Records:
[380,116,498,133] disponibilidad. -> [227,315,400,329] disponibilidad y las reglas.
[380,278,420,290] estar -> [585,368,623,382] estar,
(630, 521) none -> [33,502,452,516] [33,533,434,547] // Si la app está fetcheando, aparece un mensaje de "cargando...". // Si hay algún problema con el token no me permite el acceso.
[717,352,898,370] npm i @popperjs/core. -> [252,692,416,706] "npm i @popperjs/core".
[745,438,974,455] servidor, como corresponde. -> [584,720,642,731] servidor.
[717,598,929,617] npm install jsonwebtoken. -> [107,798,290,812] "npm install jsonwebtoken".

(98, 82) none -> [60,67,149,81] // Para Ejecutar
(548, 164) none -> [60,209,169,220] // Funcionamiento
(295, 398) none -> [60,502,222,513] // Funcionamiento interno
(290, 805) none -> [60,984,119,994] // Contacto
---
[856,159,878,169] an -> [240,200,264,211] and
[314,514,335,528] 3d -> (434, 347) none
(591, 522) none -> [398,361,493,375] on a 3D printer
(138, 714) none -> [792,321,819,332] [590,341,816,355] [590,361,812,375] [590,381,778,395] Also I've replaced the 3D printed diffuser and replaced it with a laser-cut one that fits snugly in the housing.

Try it: Throughout the material above, report each line holding the word "none".

Exercise solution:
(630, 521) none -> [33,502,452,516] [33,533,434,547] // Si la app está fetcheando, aparece un mensaje de "cargando...". // Si hay algún problema con el token no me permite el acceso.
(98, 82) none -> [60,67,149,81] // Para Ejecutar
(548, 164) none -> [60,209,169,220] // Funcionamiento
(295, 398) none -> [60,502,222,513] // Funcionamiento interno
(290, 805) none -> [60,984,119,994] // Contacto
[314,514,335,528] 3d -> (434, 347) none
(591, 522) none -> [398,361,493,375] on a 3D printer
(138, 714) none -> [792,321,819,332] [590,341,816,355] [590,361,812,375] [590,381,778,395] Also I've replaced the 3D printed diffuser and replaced it with a laser-cut one that fits snugly in the housing.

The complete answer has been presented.